*** Opening Data for this exercise ***

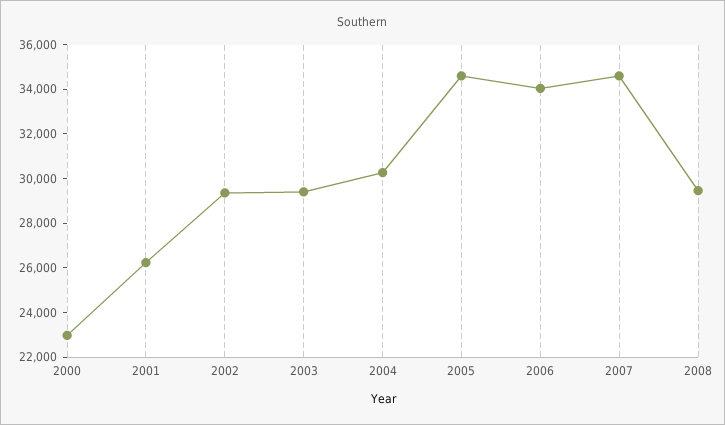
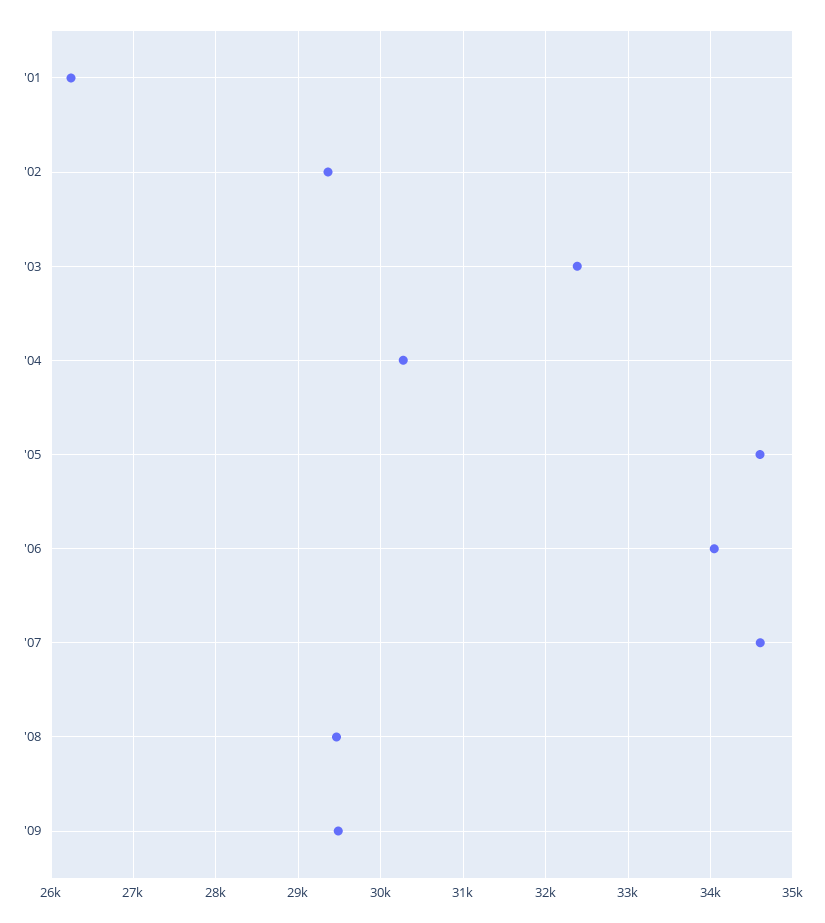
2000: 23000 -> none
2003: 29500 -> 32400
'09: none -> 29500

*** Closing Data for this exercise ***
*** Opening Data for this exercise ***

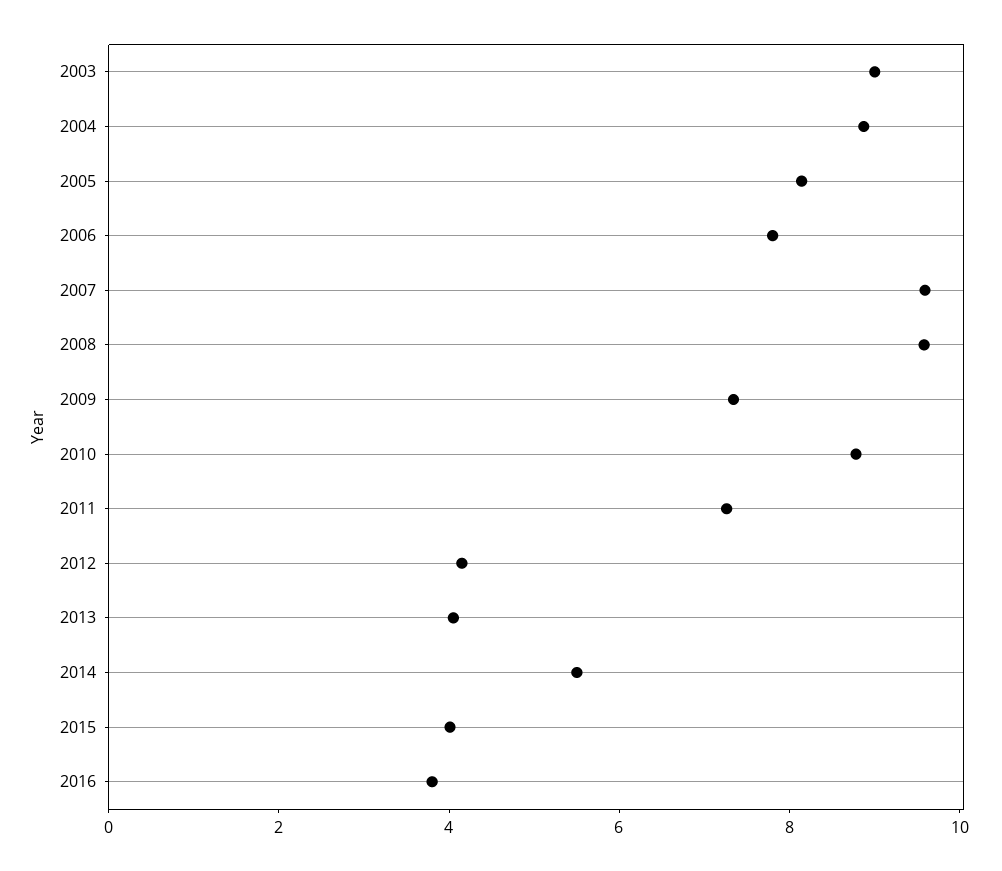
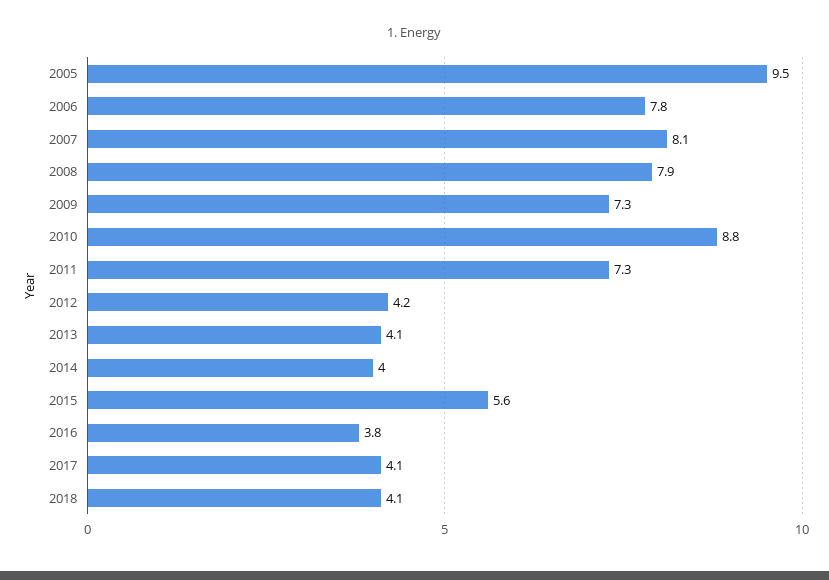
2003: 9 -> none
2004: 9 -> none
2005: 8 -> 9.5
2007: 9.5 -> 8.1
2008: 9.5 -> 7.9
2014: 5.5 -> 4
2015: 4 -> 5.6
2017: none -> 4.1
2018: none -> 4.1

*** Closing Data for this exercise ***

Scan the material above. Copy each line that holds the word "none".

2000: 23000 -> none
'09: none -> 29500
2003: 9 -> none
2004: 9 -> none
2017: none -> 4.1
2018: none -> 4.1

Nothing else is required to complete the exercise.